_Required work_: The lines to output run from the first line of the entries below through the line containing "MAKE THE PAYMENT OF THE REGISTRATION FEE BY"; copy them exactly and leave out pictures.

_Study material_:
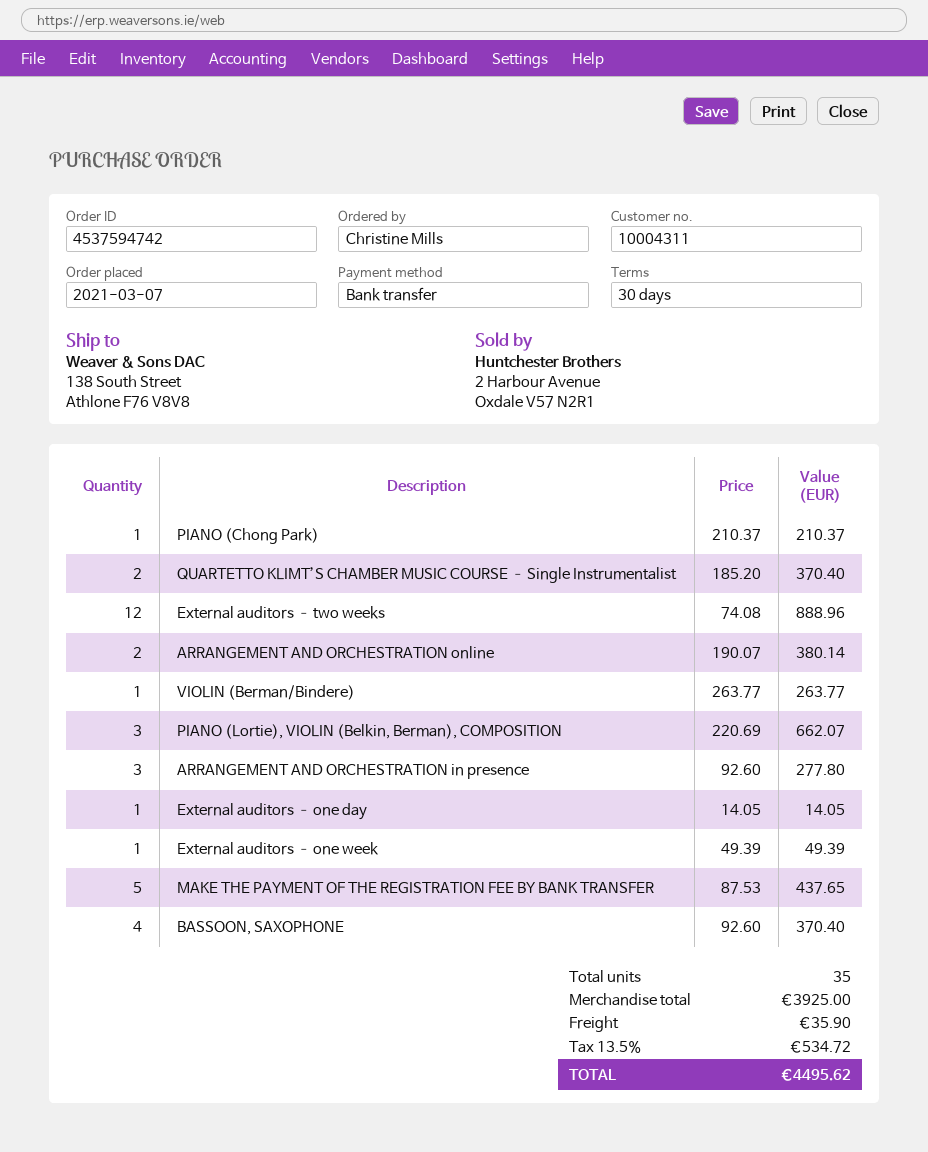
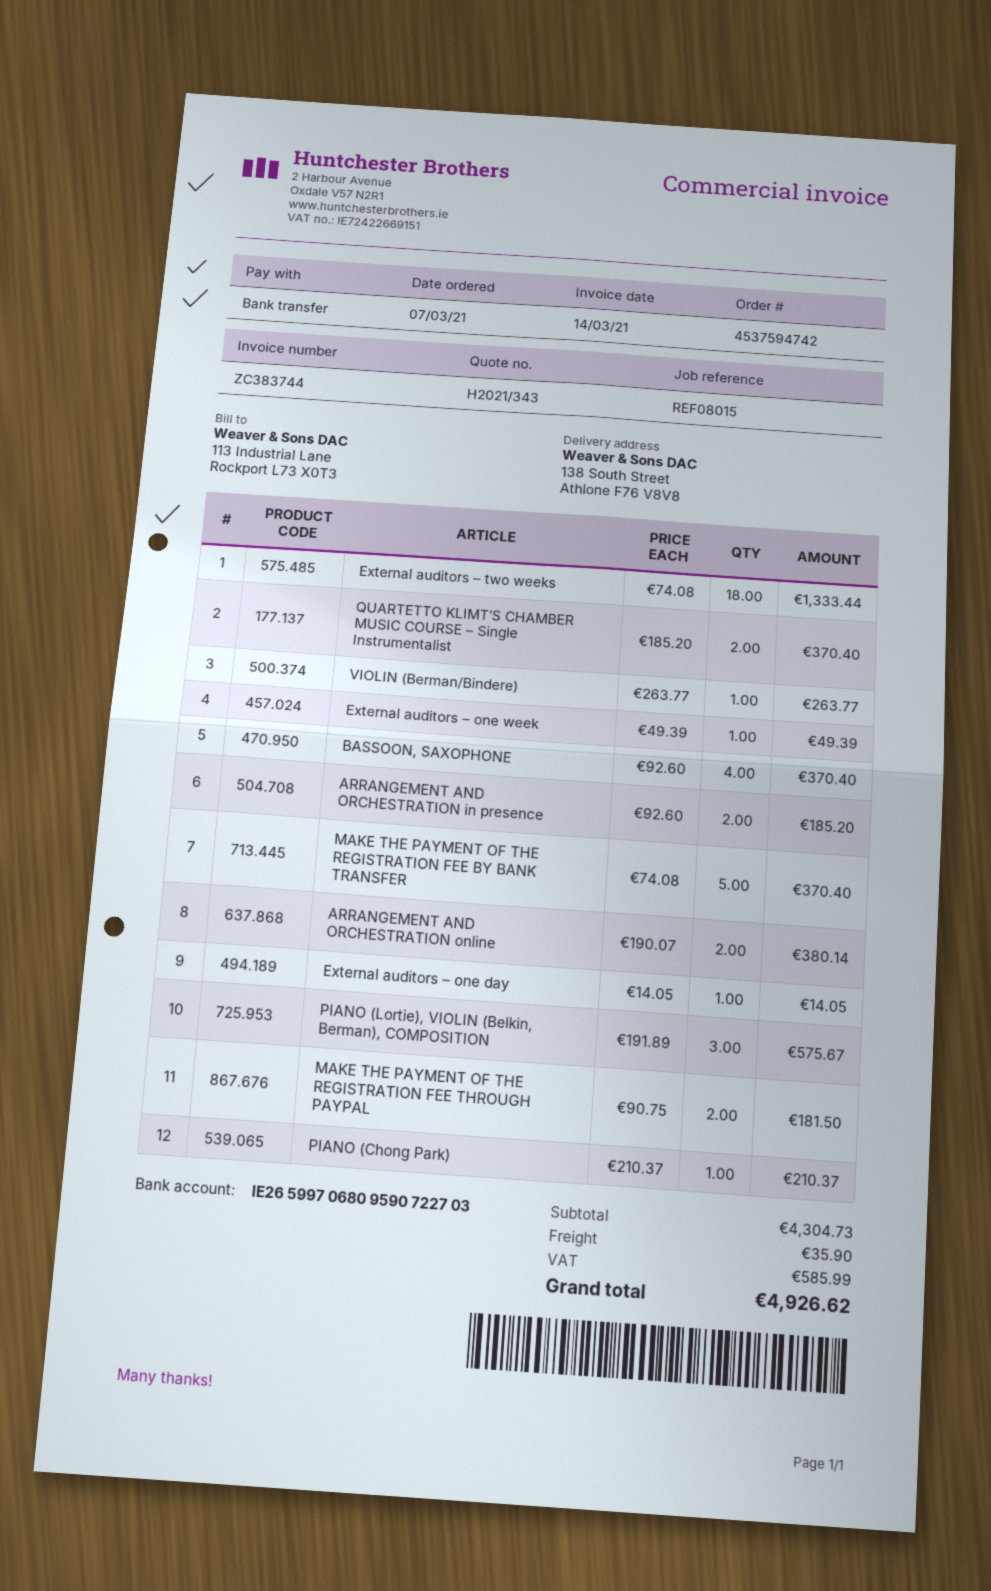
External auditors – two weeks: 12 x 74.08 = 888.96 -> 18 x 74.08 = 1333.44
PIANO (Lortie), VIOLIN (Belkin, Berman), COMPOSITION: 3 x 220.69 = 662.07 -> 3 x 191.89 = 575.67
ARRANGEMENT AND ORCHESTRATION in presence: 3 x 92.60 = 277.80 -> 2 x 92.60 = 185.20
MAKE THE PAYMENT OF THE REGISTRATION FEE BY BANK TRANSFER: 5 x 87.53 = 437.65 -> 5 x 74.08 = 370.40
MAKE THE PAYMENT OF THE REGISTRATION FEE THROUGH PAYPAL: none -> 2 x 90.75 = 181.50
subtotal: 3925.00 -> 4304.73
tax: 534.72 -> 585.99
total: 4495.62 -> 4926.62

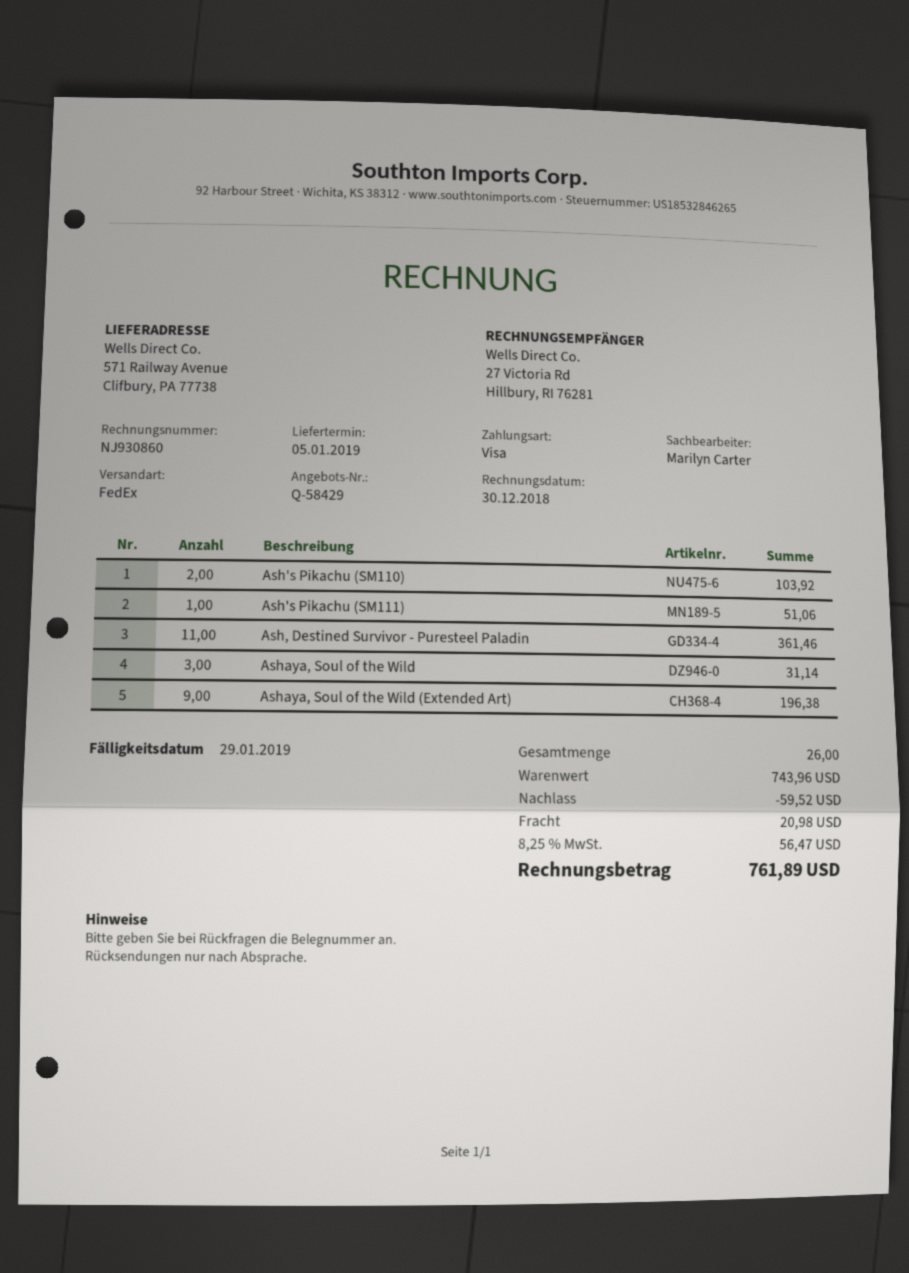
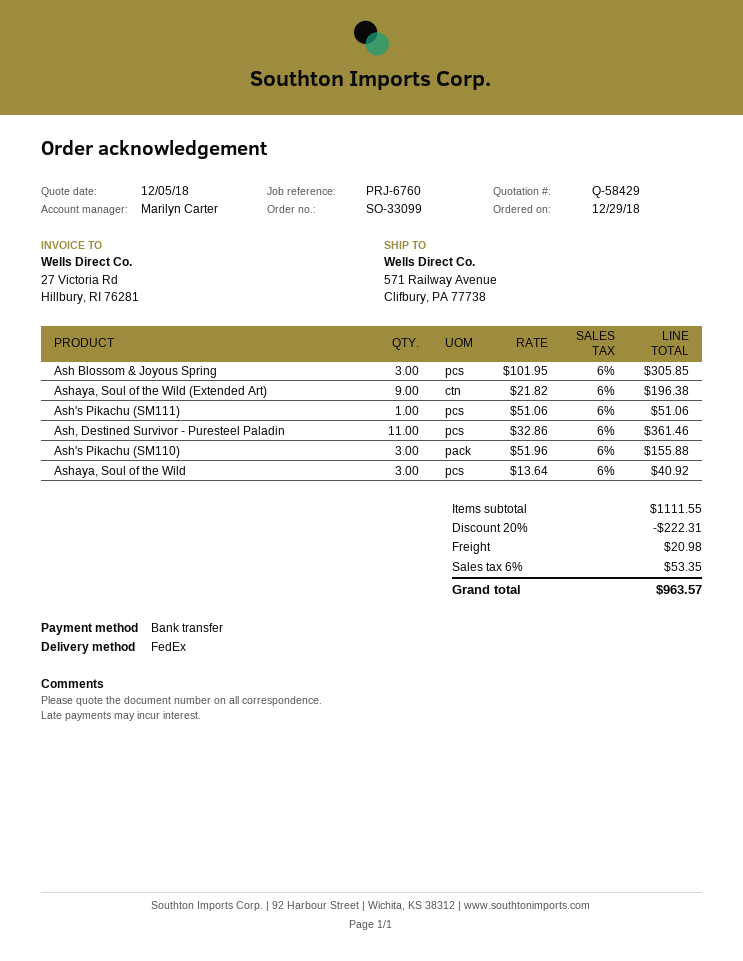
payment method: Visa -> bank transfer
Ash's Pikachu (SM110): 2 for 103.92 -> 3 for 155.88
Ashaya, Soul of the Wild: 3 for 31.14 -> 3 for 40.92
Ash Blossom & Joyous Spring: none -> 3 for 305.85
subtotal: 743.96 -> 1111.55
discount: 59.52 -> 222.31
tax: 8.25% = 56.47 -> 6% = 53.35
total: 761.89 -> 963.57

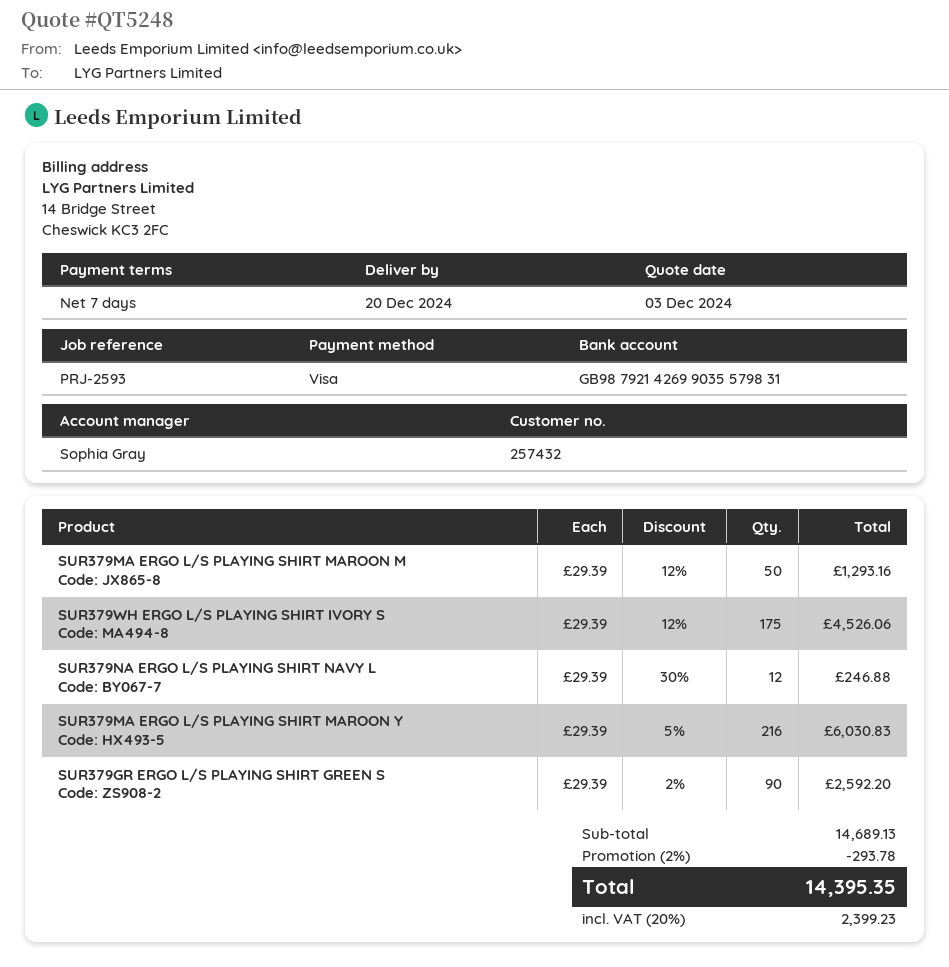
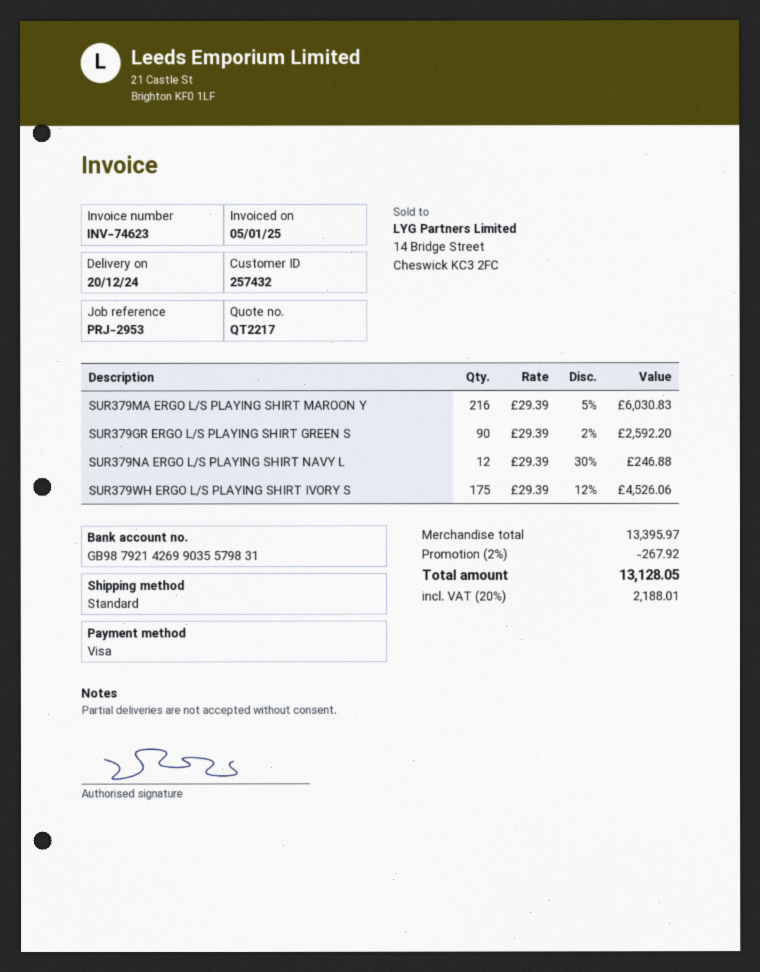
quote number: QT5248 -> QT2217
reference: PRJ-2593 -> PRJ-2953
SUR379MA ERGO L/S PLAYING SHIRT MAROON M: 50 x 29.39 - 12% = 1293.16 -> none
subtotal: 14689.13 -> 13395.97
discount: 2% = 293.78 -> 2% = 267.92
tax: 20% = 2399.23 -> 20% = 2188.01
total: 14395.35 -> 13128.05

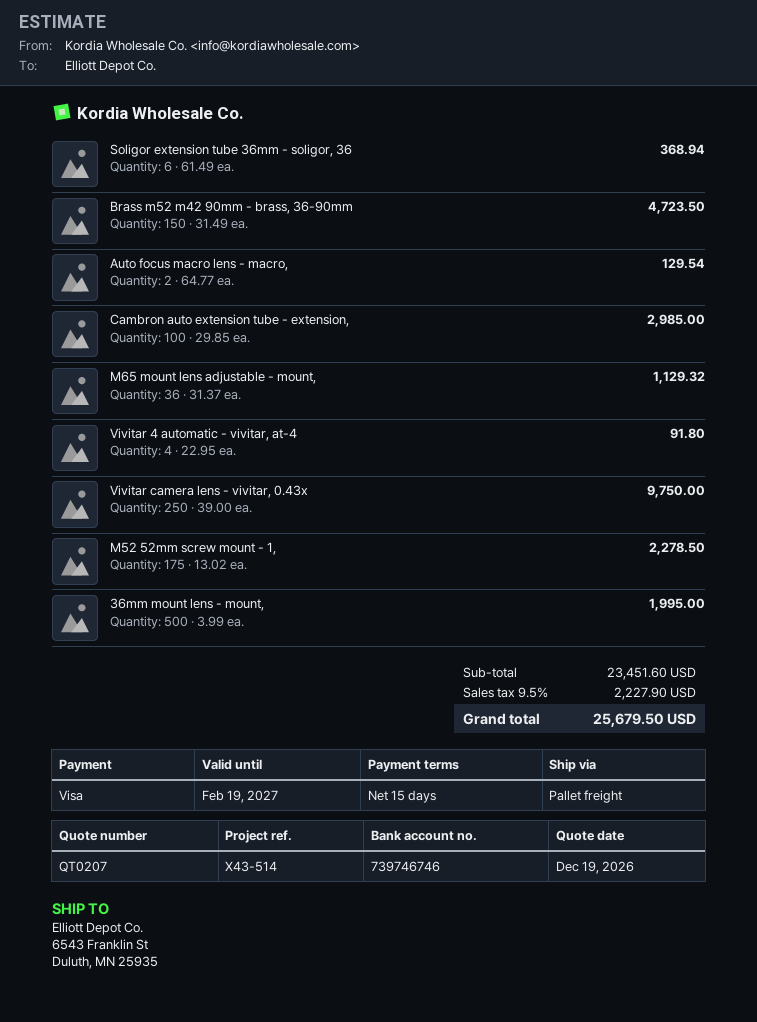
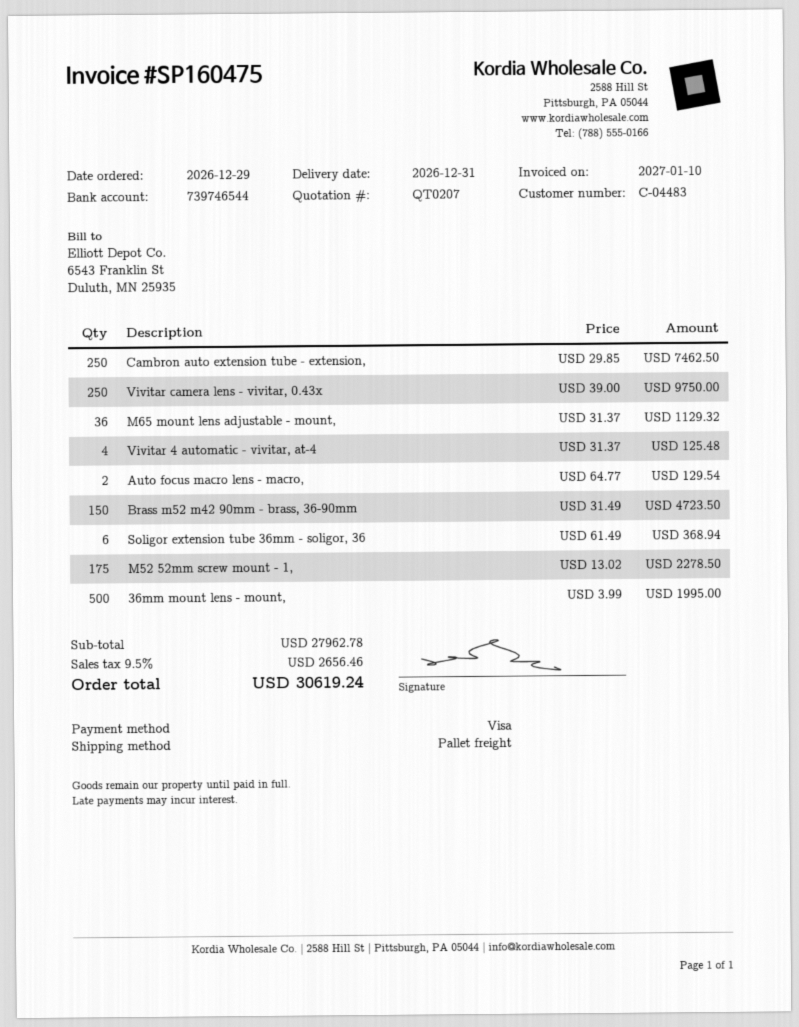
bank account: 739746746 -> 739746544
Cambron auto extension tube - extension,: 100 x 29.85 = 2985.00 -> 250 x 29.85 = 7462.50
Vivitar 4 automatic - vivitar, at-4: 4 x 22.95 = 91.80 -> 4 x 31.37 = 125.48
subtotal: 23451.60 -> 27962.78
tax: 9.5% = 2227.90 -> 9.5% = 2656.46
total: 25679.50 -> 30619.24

_Answer for this exercise_:
External auditors – two weeks: 12 x 74.08 = 888.96 -> 18 x 74.08 = 1333.44
PIANO (Lortie), VIOLIN (Belkin, Berman), COMPOSITION: 3 x 220.69 = 662.07 -> 3 x 191.89 = 575.67
ARRANGEMENT AND ORCHESTRATION in presence: 3 x 92.60 = 277.80 -> 2 x 92.60 = 185.20
MAKE THE PAYMENT OF THE REGISTRATION FEE BY BANK TRANSFER: 5 x 87.53 = 437.65 -> 5 x 74.08 = 370.40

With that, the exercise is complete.